Exercise: Using the listing below, please print exactly the lines from the one with "CEL MINITELASETTI VAAHTOMUOVI" through the one with "6000.00 -> none". Leave out every picture.

The data:
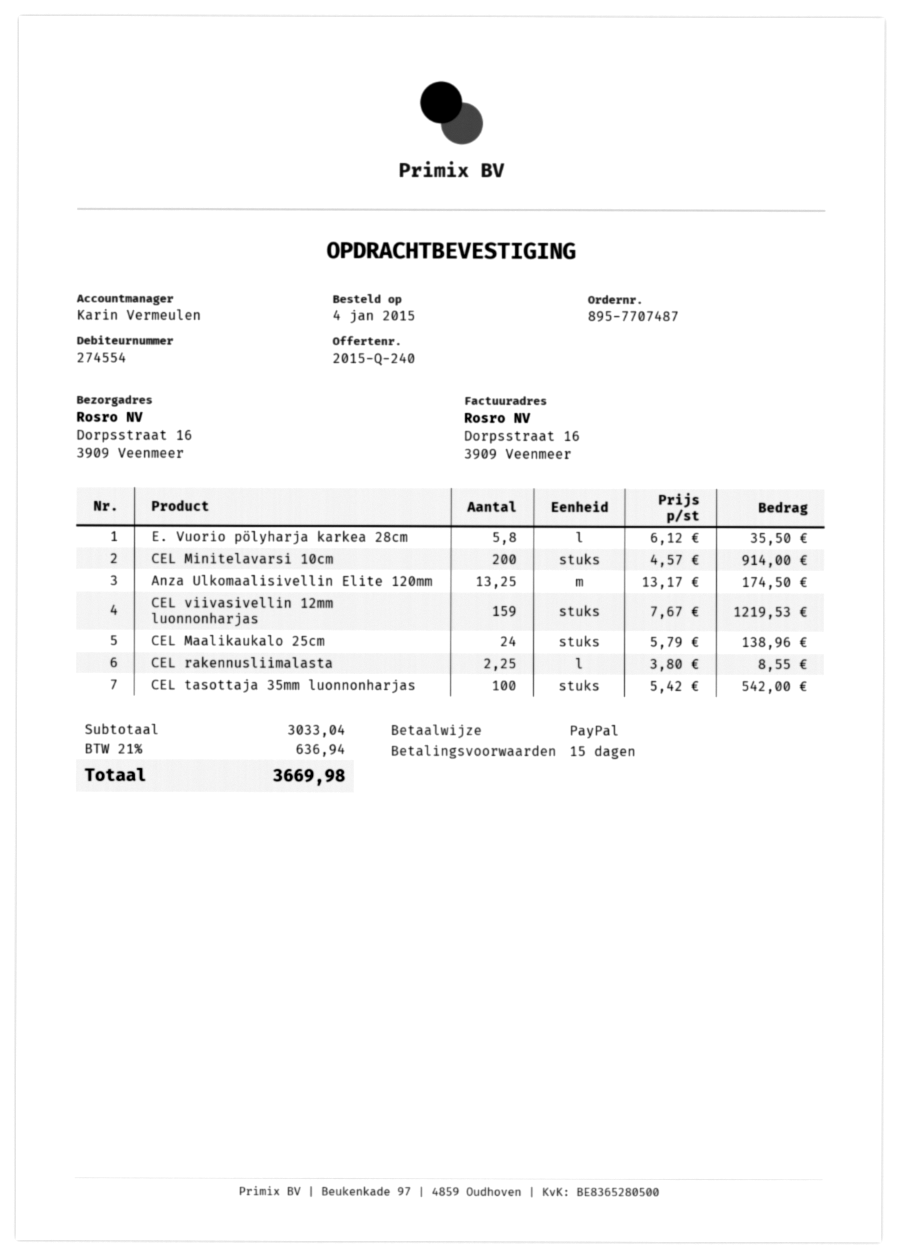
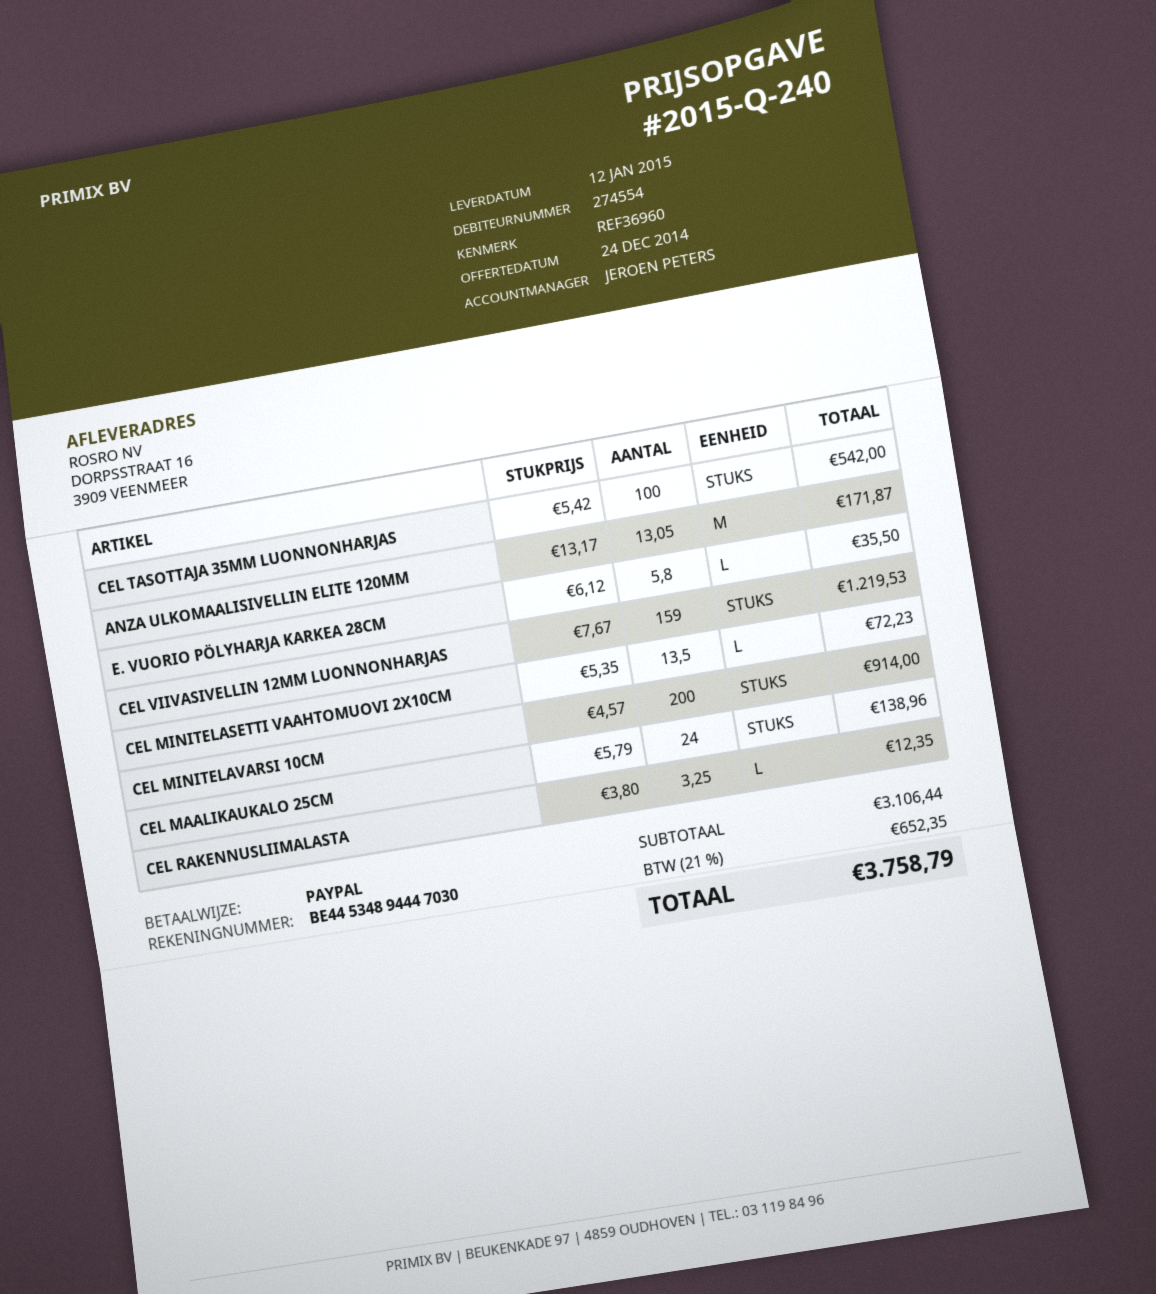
sales rep: Karin Vermeulen -> JEROEN PETERS
Anza Ulkomaalisivellin Elite 120mm: 13.25 x 13.17 = 174.50 -> 13.05 x 13.17 = 171.87
CEL rakennusliimalasta: 2.25 x 3.80 = 8.55 -> 3.25 x 3.80 = 12.35
CEL MINITELASETTI VAAHTOMUOVI 2X10CM: none -> 13.5 x 5.35 = 72.23
subtotal: 3033.04 -> 3106.44
tax: 21% = 636.94 -> 21% = 652.35
total: 3669.98 -> 3758.79

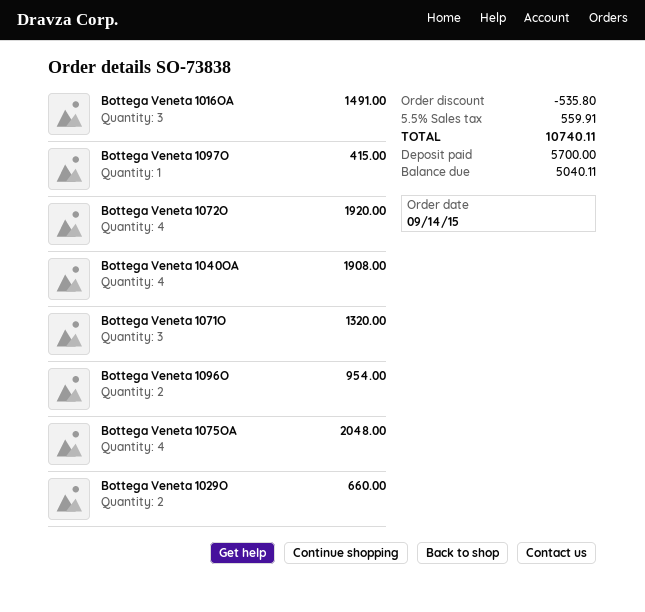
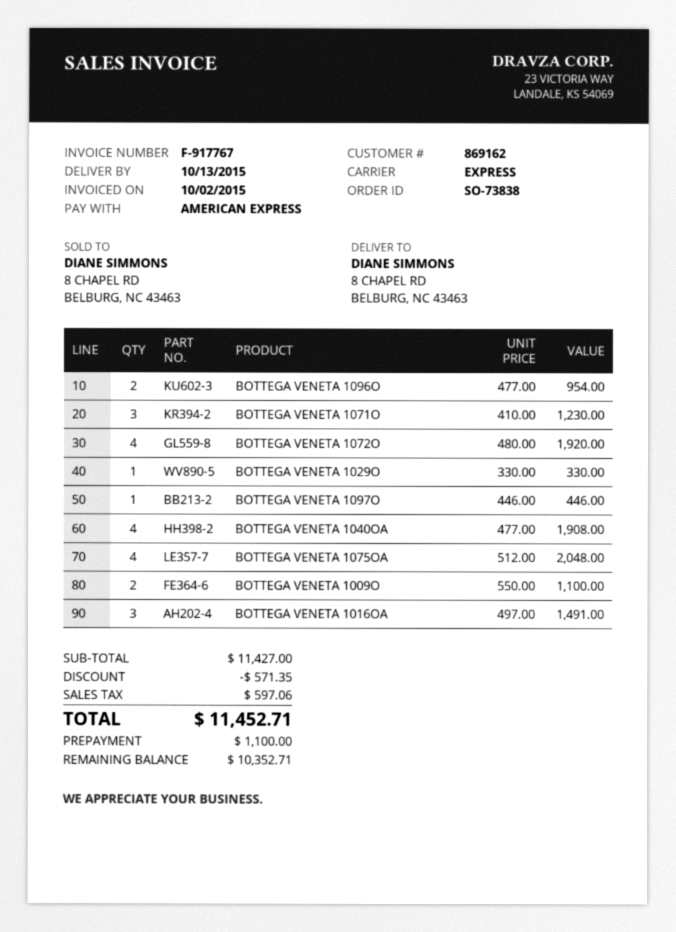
Bottega Veneta 1097O: 1 for 415.00 -> 1 for 446.00
Bottega Veneta 1071O: 3 for 1320.00 -> 3 for 1230.00
Bottega Veneta 1029O: 2 for 660.00 -> 1 for 330.00
BOTTEGA VENETA 1009O: none -> 2 for 1100.00
discount: 535.80 -> 571.35
tax: 559.91 -> 597.06
total: 10740.11 -> 11452.71
deposit: 5700.00 -> 1100.00
balance: 5040.11 -> 10352.71

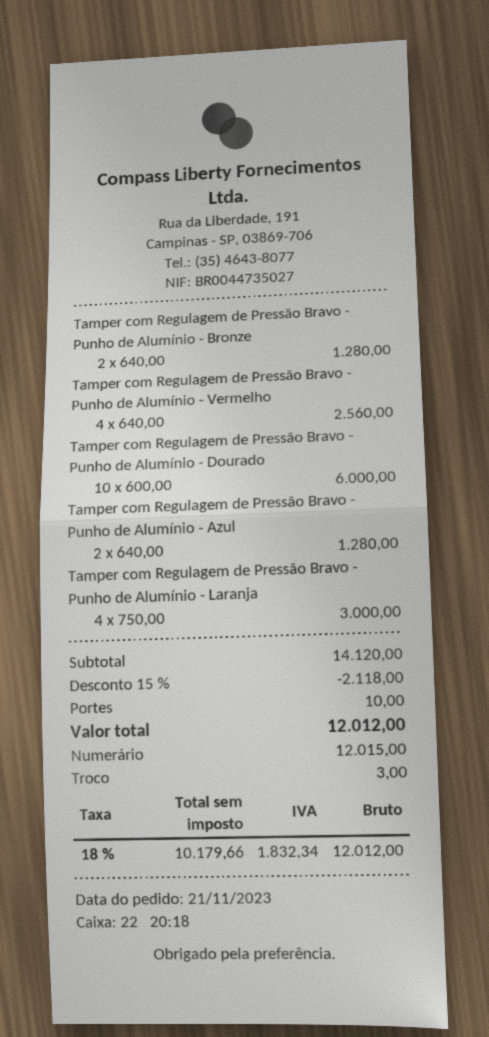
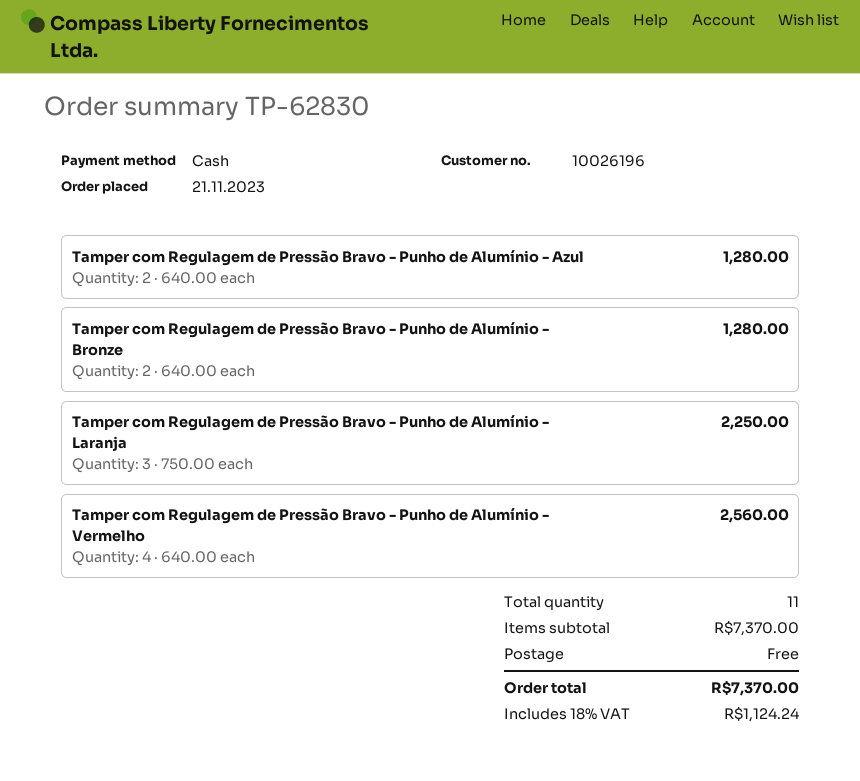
Tamper com Regulagem de Pressão Bravo - Punho de Alumínio - Dourado: 10 x 600.00 = 6000.00 -> none
Tamper com Regulagem de Pressão Bravo - Punho de Alumínio - Laranja: 4 x 750.00 = 3000.00 -> 3 x 750.00 = 2250.00
subtotal: 14120.00 -> 7370.00
discount: 15% = 2118.00 -> none
shipping: 10.00 -> 0.00
tax: 18% = 1832.34 -> 18% = 1124.24
total: 12012.00 -> 7370.00

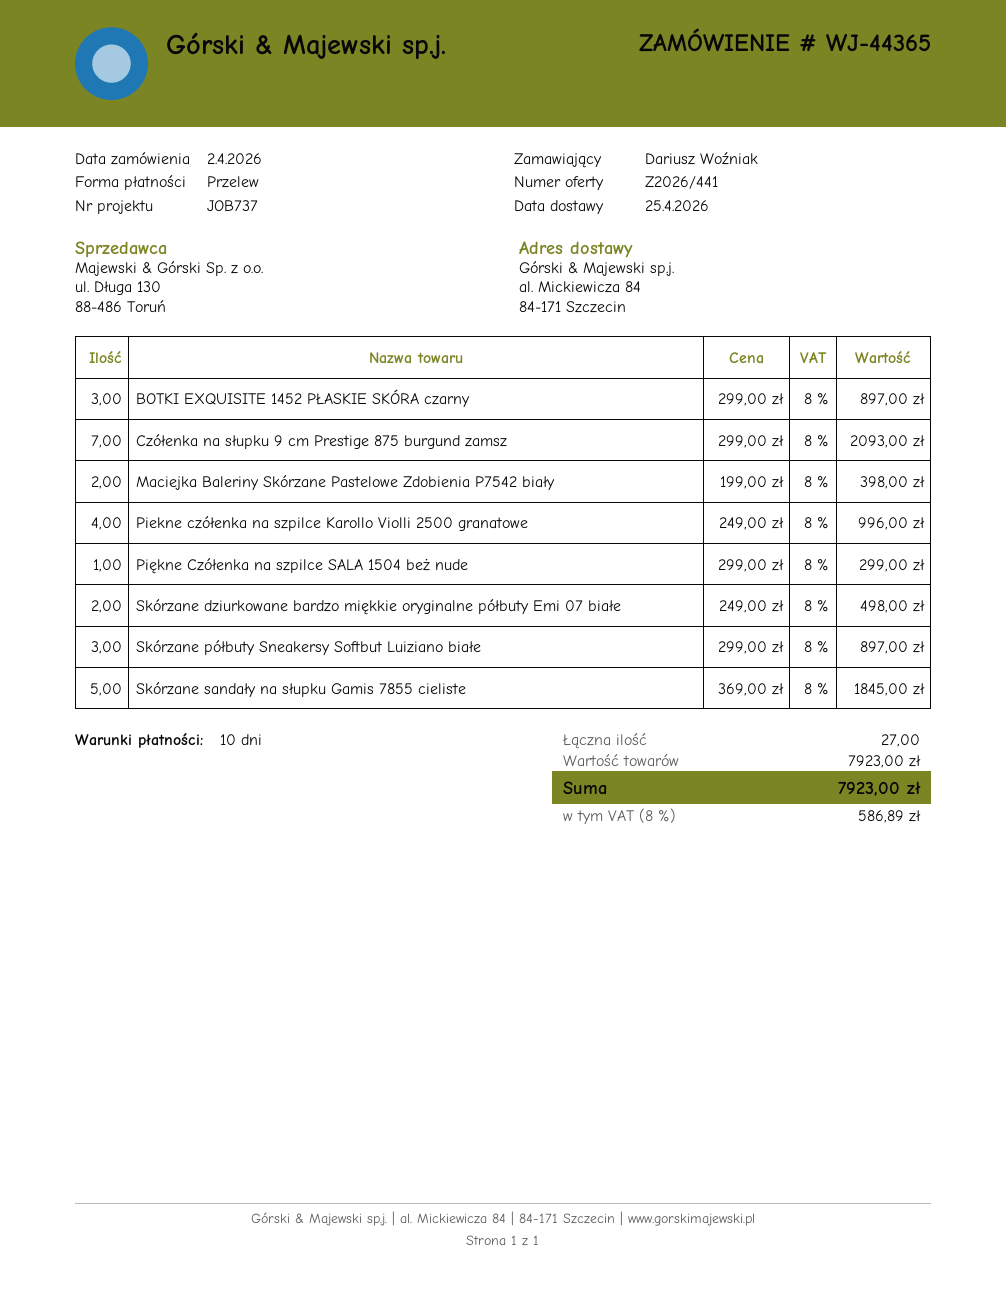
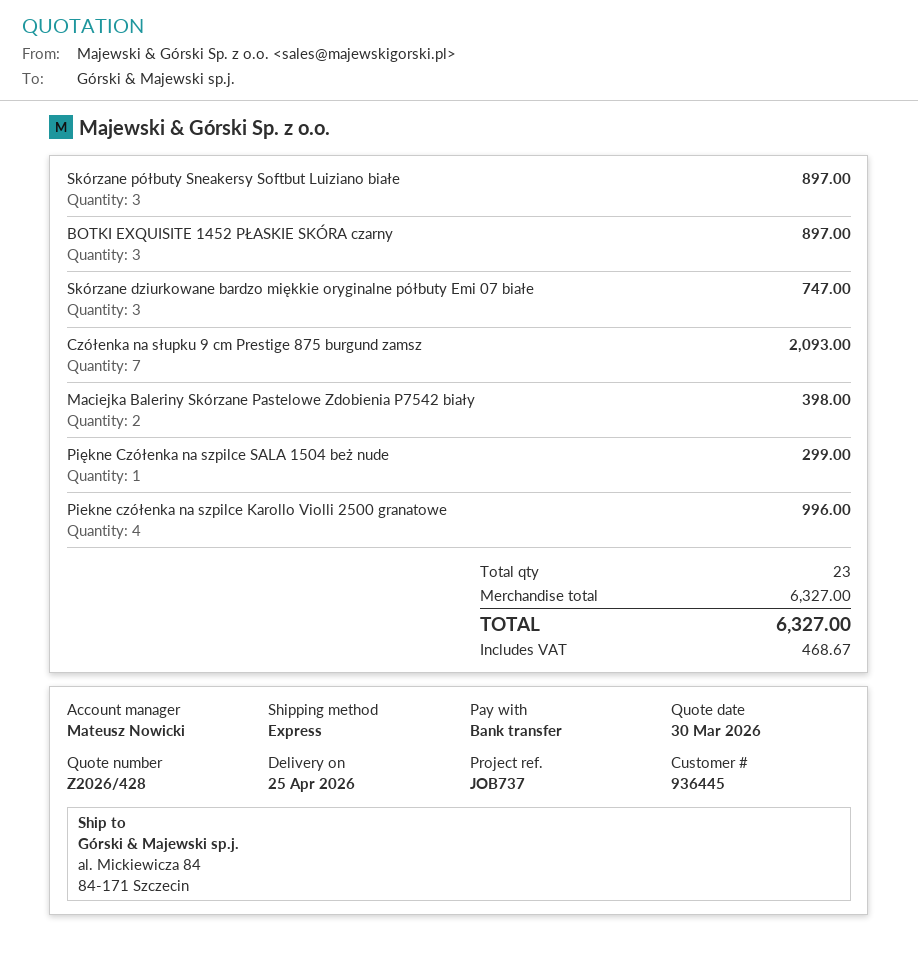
quote number: Z2026/441 -> Z2026/428
Skórzane dziurkowane bardzo miękkie oryginalne półbuty Emi 07 białe: 2 for 498.00 -> 3 for 747.00
Skórzane sandały na słupku Gamis 7855 cieliste: 5 for 1845.00 -> none
total quantity: 27 -> 23
subtotal: 7923.00 -> 6327.00
tax: 586.89 -> 468.67
total: 7923.00 -> 6327.00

The completed task:
CEL MINITELASETTI VAAHTOMUOVI 2X10CM: none -> 13.5 x 5.35 = 72.23
subtotal: 3033.04 -> 3106.44
tax: 21% = 636.94 -> 21% = 652.35
total: 3669.98 -> 3758.79

Bottega Veneta 1097O: 1 for 415.00 -> 1 for 446.00
Bottega Veneta 1071O: 3 for 1320.00 -> 3 for 1230.00
Bottega Veneta 1029O: 2 for 660.00 -> 1 for 330.00
BOTTEGA VENETA 1009O: none -> 2 for 1100.00
discount: 535.80 -> 571.35
tax: 559.91 -> 597.06
total: 10740.11 -> 11452.71
deposit: 5700.00 -> 1100.00
balance: 5040.11 -> 10352.71

Tamper com Regulagem de Pressão Bravo - Punho de Alumínio - Dourado: 10 x 600.00 = 6000.00 -> none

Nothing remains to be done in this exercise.